--- START ---
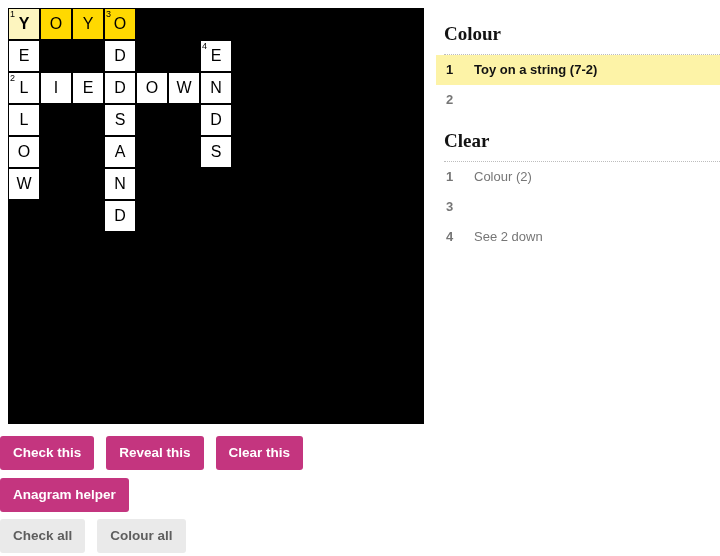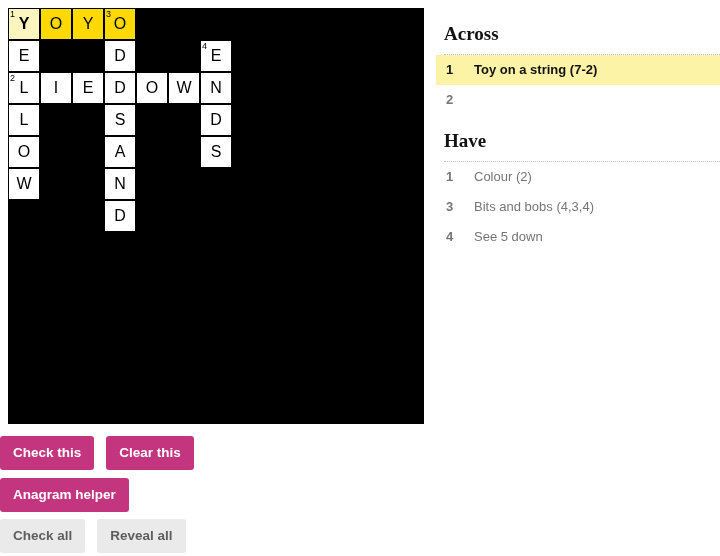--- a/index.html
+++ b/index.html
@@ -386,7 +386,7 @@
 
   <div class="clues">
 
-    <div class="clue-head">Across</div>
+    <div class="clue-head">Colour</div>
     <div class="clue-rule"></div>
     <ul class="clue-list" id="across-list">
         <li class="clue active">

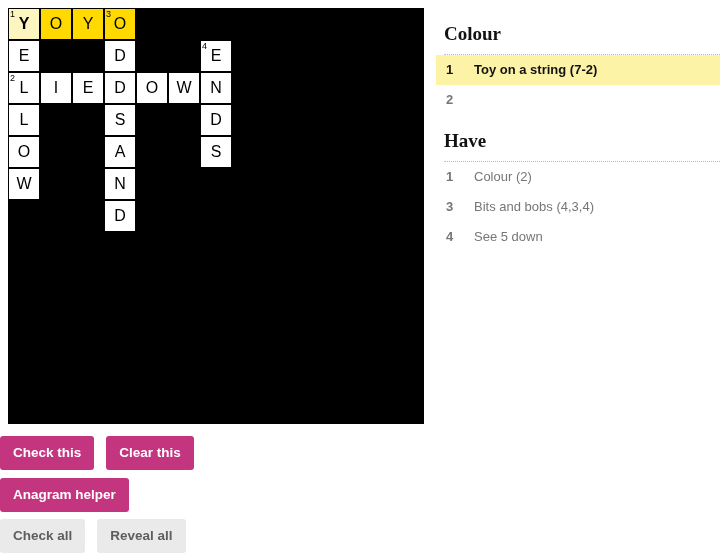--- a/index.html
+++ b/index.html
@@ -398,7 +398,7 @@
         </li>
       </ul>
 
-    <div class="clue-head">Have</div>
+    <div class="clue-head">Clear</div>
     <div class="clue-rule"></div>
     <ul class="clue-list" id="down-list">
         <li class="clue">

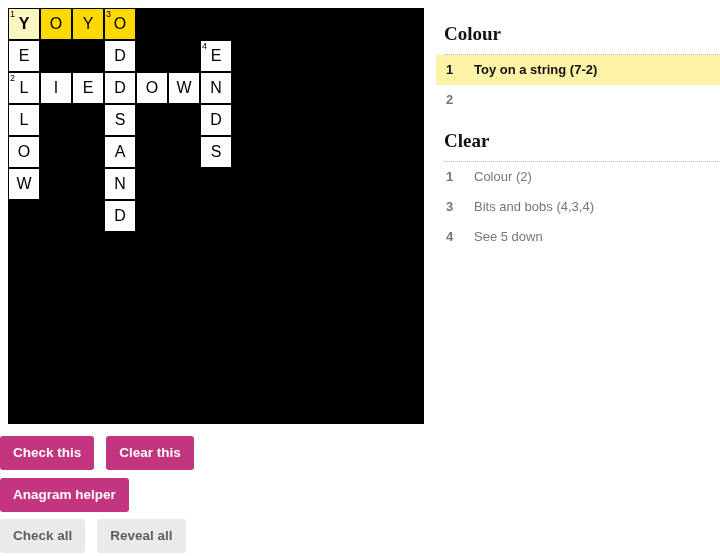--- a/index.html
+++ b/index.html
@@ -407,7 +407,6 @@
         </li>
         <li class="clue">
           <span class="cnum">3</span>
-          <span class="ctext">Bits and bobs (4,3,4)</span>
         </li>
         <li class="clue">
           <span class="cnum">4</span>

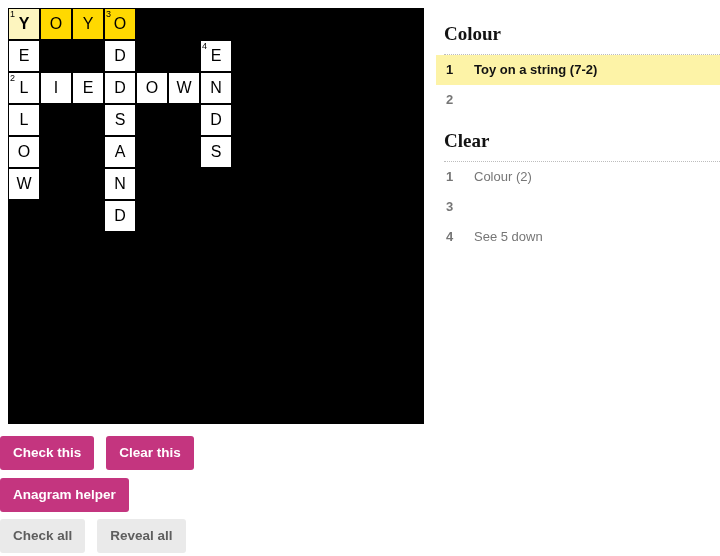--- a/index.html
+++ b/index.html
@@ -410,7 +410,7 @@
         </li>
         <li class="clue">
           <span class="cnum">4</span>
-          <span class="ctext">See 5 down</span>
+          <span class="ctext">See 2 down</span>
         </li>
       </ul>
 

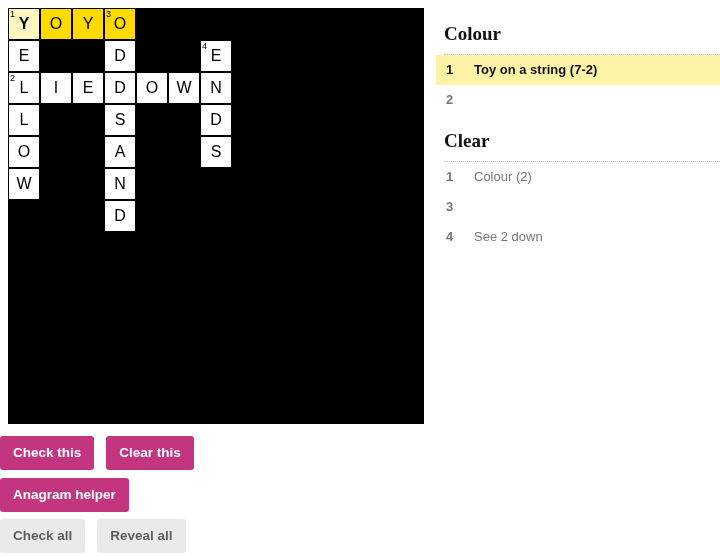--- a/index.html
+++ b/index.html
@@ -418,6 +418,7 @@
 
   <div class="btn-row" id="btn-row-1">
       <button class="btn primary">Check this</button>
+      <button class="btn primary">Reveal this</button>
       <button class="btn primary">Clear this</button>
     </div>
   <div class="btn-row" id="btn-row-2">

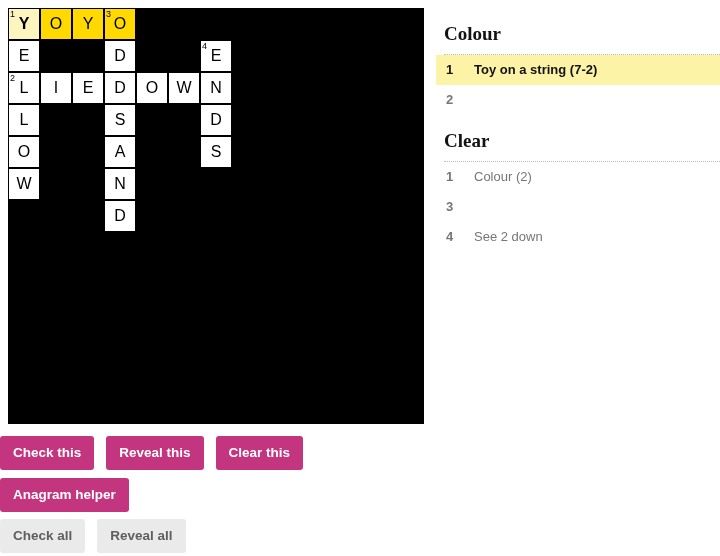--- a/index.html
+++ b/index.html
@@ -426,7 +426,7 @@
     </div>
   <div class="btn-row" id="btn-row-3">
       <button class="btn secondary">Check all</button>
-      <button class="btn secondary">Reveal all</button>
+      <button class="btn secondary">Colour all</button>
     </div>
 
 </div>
--- END ---
--- START ---
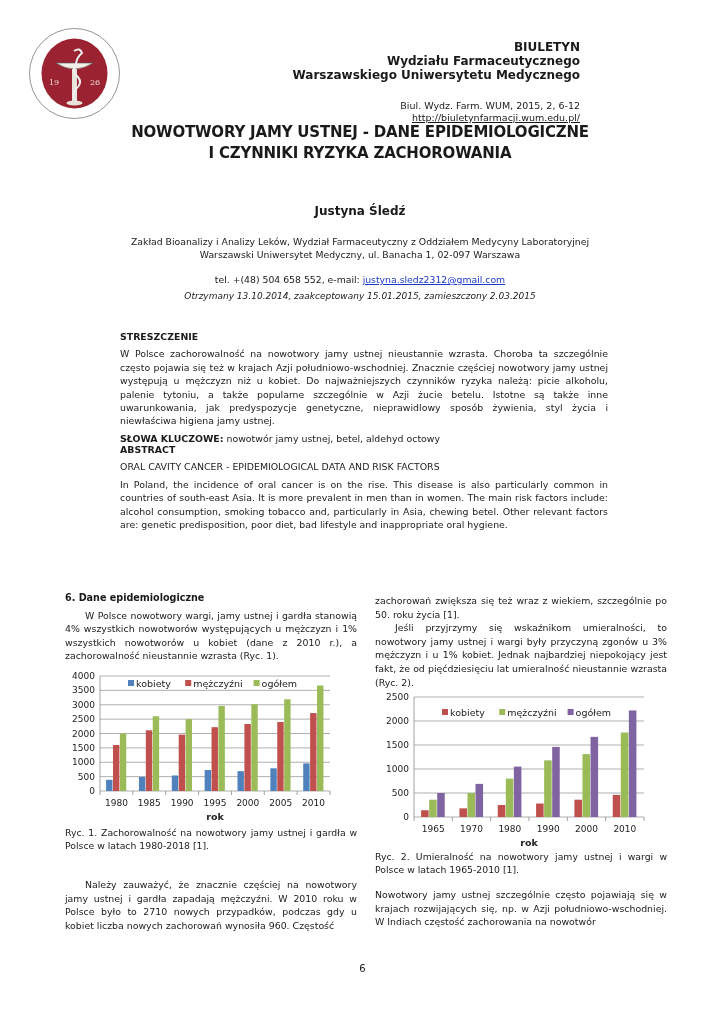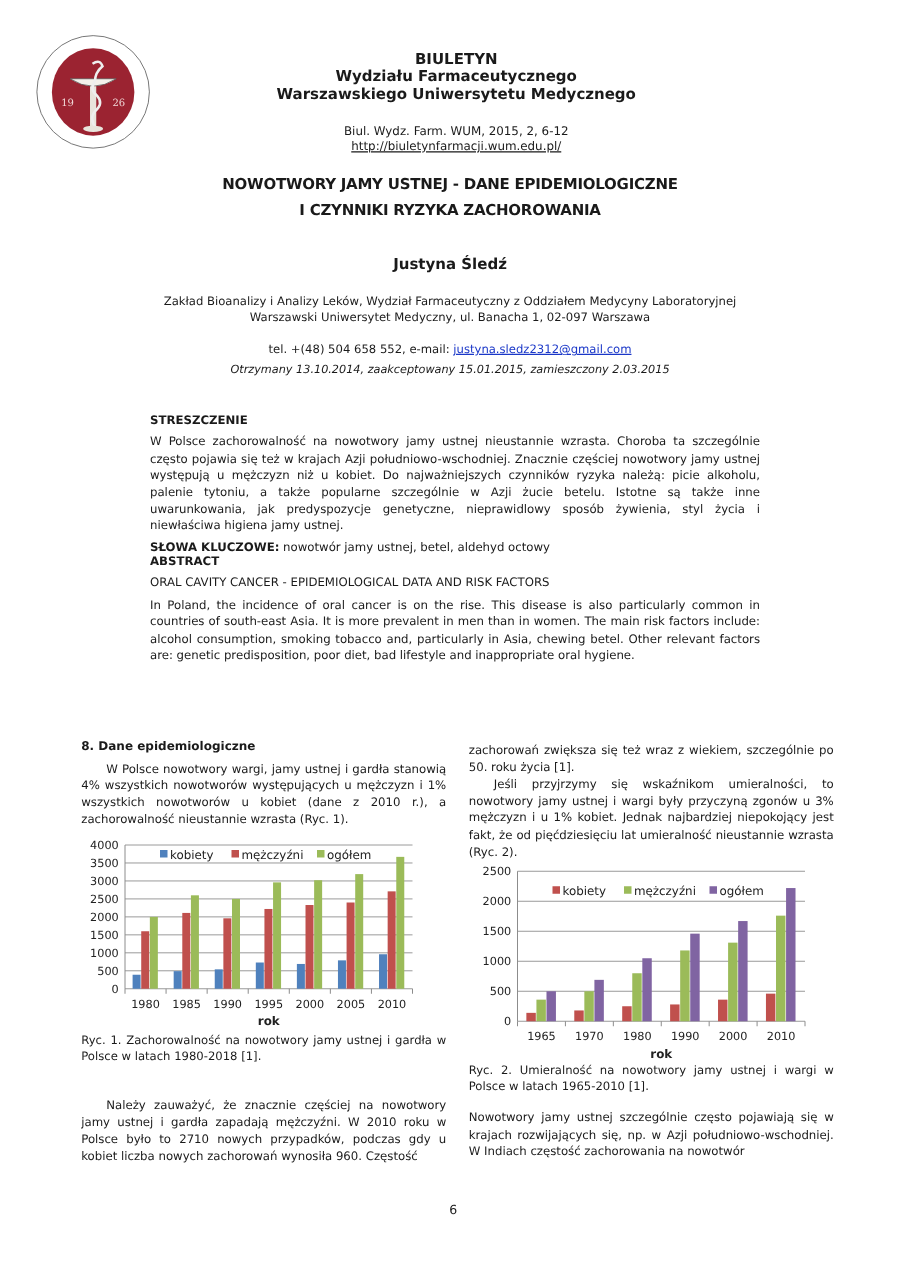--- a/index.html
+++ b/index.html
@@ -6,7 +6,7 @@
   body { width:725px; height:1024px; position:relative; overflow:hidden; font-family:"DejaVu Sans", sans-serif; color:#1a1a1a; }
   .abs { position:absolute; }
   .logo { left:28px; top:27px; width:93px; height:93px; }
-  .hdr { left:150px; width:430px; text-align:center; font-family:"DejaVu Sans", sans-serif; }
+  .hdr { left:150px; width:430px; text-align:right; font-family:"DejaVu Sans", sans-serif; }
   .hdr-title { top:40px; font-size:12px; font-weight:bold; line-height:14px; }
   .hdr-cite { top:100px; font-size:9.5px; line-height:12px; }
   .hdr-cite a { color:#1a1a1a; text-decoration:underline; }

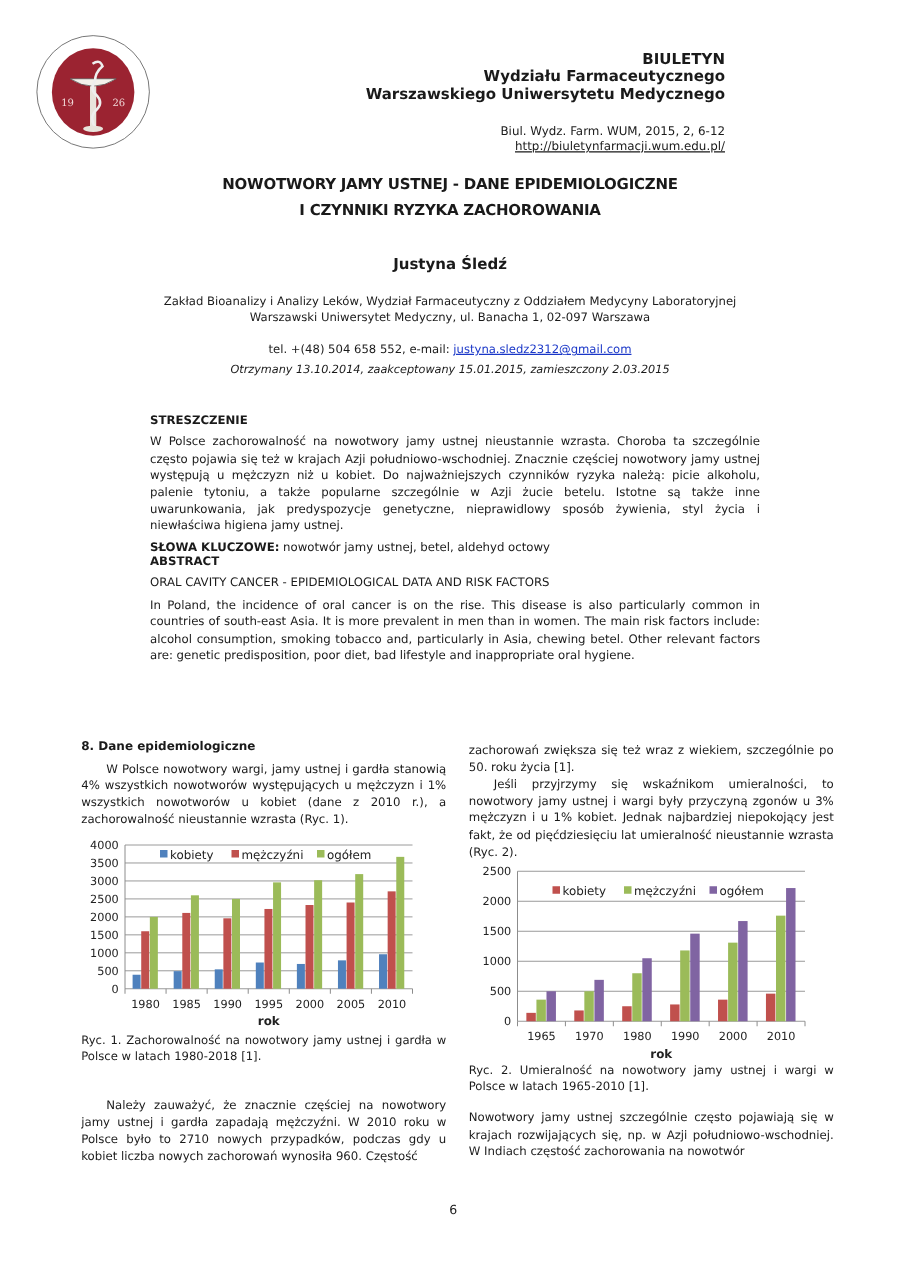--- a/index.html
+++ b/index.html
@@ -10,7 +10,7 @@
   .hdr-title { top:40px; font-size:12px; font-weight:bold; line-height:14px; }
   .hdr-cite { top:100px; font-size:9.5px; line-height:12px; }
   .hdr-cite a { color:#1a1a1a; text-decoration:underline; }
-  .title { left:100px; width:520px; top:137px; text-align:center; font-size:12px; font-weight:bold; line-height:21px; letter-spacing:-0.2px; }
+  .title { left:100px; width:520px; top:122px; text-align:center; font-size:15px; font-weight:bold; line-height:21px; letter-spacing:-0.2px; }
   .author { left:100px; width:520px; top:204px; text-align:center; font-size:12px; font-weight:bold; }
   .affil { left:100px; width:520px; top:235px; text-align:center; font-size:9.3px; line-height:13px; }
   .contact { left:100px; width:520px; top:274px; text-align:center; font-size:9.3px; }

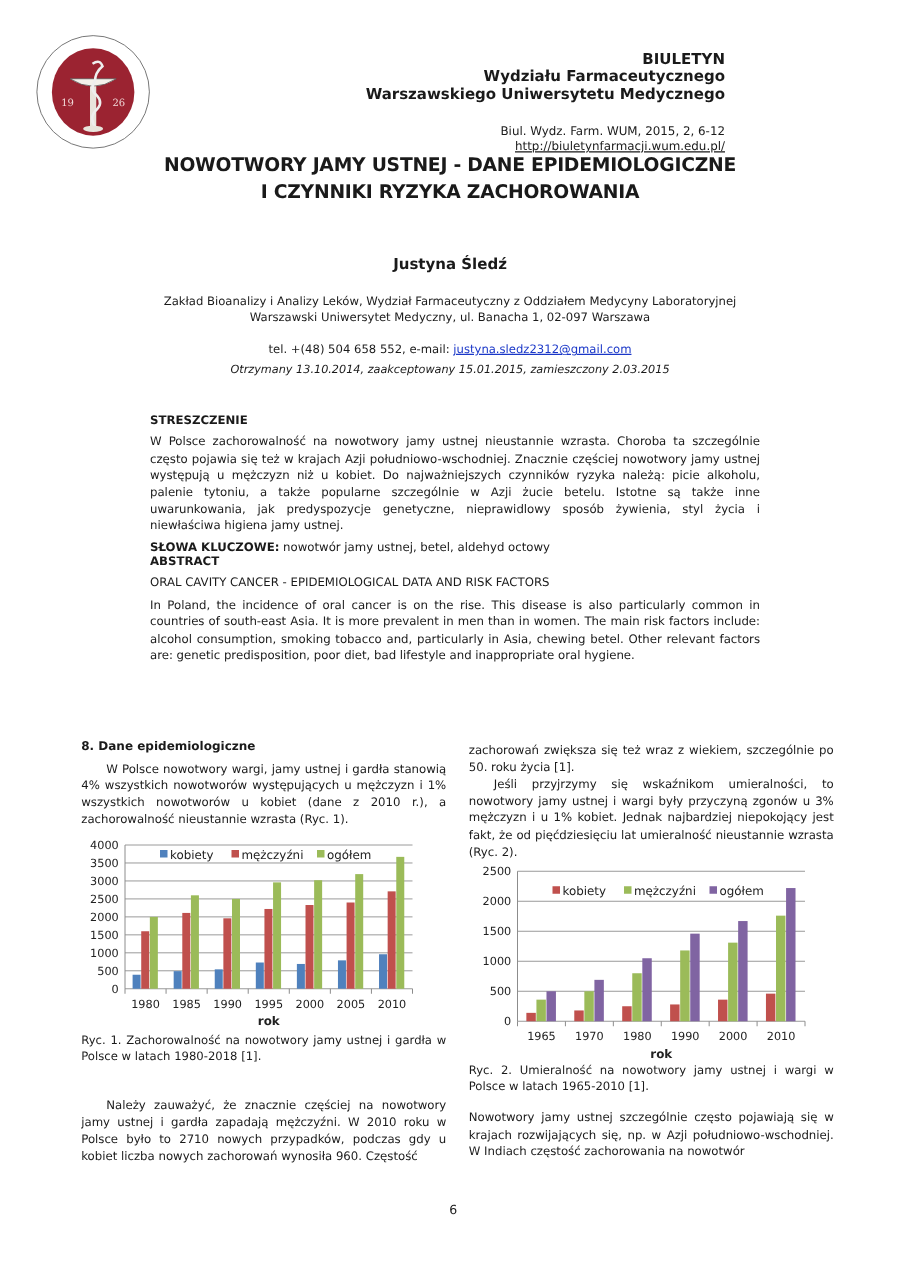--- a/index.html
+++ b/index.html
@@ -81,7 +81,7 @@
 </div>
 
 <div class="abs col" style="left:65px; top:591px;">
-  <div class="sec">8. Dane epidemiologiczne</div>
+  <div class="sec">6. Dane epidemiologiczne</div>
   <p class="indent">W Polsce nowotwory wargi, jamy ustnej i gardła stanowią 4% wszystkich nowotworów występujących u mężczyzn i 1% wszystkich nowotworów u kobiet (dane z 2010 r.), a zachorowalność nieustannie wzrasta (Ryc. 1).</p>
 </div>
--- END ---
Problem details:
From the material above, retype precisely the lines between the line holding "left:100px; width:520px; top:137px;" and the line holding "left:100px; width:520px; top:204px;", inclusive, and nothing beyond them.

Solved exercise:
-  .title { left:100px; width:520px; top:137px; text-align:center; font-size:12px; font-weight:bold; line-height:21px; letter-spacing:-0.2px; }
+  .title { left:100px; width:520px; top:122px; text-align:center; font-size:15px; font-weight:bold; line-height:21px; letter-spacing:-0.2px; }
   .author { left:100px; width:520px; top:204px; text-align:center; font-size:12px; font-weight:bold; }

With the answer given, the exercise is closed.